What is the meaning of the phrase “impossibly improbable” as it is used in
lines 21 through 23?
A usually certain
B highly unlikely
C extremely slow
D rarely noteworthy
This
item won’t reach the game-changing level of ridicule that Leonie’s exposure of the Pineapple and the Hare did in 2012. But it underscores the
value of having statistics available to evaluate items. What percentage
of kids chose the correct answer (B)? How did the distractors
work? That is, what proportion of children chose each of the wrong
answers? Having analytic data would enable us to see how this dubious
item played out.
According
to the Learning Standards, #37 is coded RI. 6.4, which means it was classified
as a Reading for Information item to see whether sixth graders can “determine
the meaning of words and phrases as they are used in a text, including
figurative, connotative and technical meanings.”
My
guess is that most kids got the item right—making this an “easy” item—because
the distractors seem implausible. I would mark it as a poor item for two
reasons: It can be answered correctly without reading the passage from which
it is drawn; and the distractors likely didn’t carry much weight. Of course,
my hunch may be off. Perhaps many children chose A in response to this
convoluted question. We shouldn’t be left to speculate, however, in the
absence of data that SED has in its possession. Note: SED already has
the statistics sought virtually as soon as the tests are scored or else it
couldn’t issue the instructional reports it just distributed as referenced in
Elia’s June 2016 letter to colleagues,
3-
SED took away information it provided from 2013 – 2015 when it released
questions with annotations. The information was posted in August of
those years in EngageNY. In this year’s zeal to reveal more items sooner, SED
has not presented the statewide p-values for the items as it had over the last
three years. Significantly, the annotations, which SED described as teaching
tools, are also gone. So, thus far this year SED has offered more items
but has not included a rationale “to demonstrate why any of the released
questions measures the intended standards; why the correct answer is correct;
and why each wrong answer is plausible but incorrect.” It is helpful to
gain SED’s perspective about the material and its defense of the correct
answer choice. Unfortunately these explanations have not come out.
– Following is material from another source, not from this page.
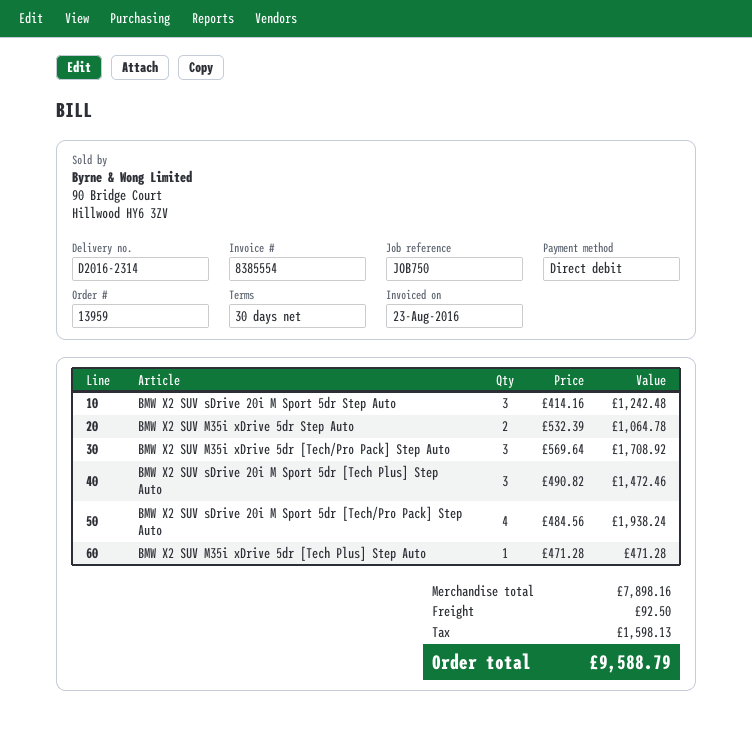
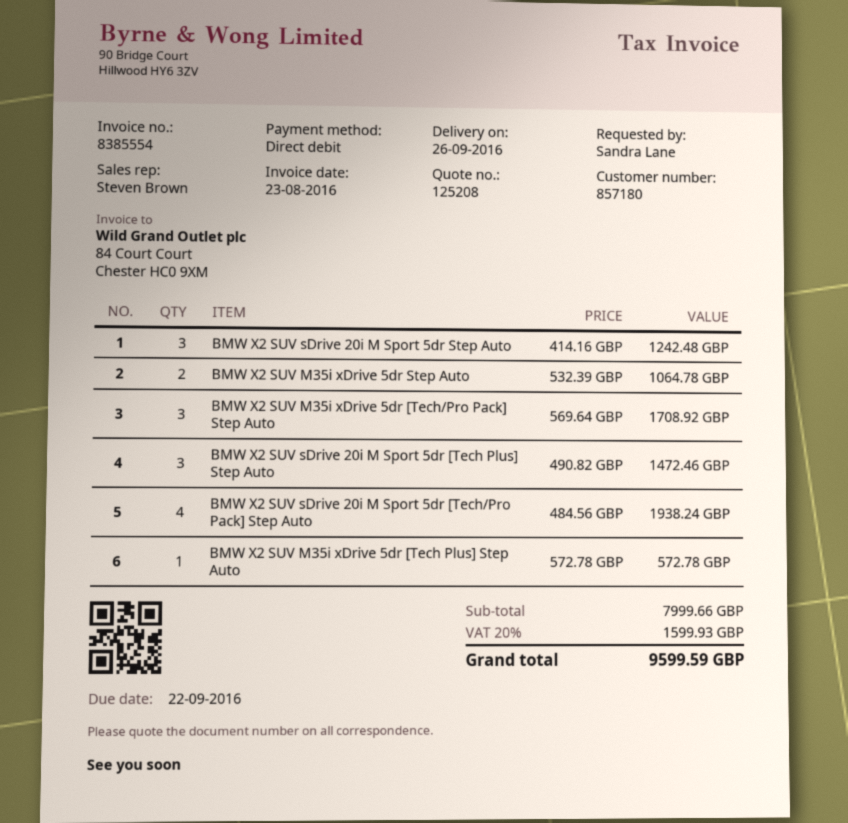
BMW X2 SUV M35i xDrive 5dr [Tech Plus] Step Auto: 1 x 471.28 = 471.28 -> 1 x 572.78 = 572.78
subtotal: 7898.16 -> 7999.66
shipping: 92.50 -> none
tax: 1598.13 -> 1599.93
total: 9588.79 -> 9599.59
I think we should campaign to have SED’s annotations for the 2016 material
released immediately,
4-
SED failed to follow its own decision-making rules regarding which reading
passages were appropriate to include on the operational exams. Four ways
to estimate the readability of potential passages were used in constructing
the ELA tests: the Lexile Framework, Flesch-Kincaid, the Degrees of Reading
Power and the Reading Maturity Metric (a Pearson measure). Each involves a
scale that can be applied to reading material and sets forth a range that is
appropriate for each grade. For example, the Lexile Framework indicates
that reading material ranging from 740L – 1010L is appropriate for
4th and 5th graders. Ergo, material outside that
band may not be right for children in these grades.
SED
and Pearson applied three of the four methods to each selection and said in
releasing this year’s material that “to
make the final determination as to
whether a text is at grade-level and thus appropriate to be included on a
grade 3-8 assessment, all prospective passages undergo quantitative text
complexity analysis using three text complexity measures…. Only passages that
are determined appropriate by at least two of three quantitative measures of
complexity and are determined appropriate by the qualitative
measure of complexity are deemed appropriate for use on the
exam.
In
reviewing SED’s latest data on the 2016 exams, I counted 11 of the 55
operational passages as failing to meet the criterion that they had to be
found to be appropriate by at least two of the methods. I don’t know how
SED will resolve this contradiction.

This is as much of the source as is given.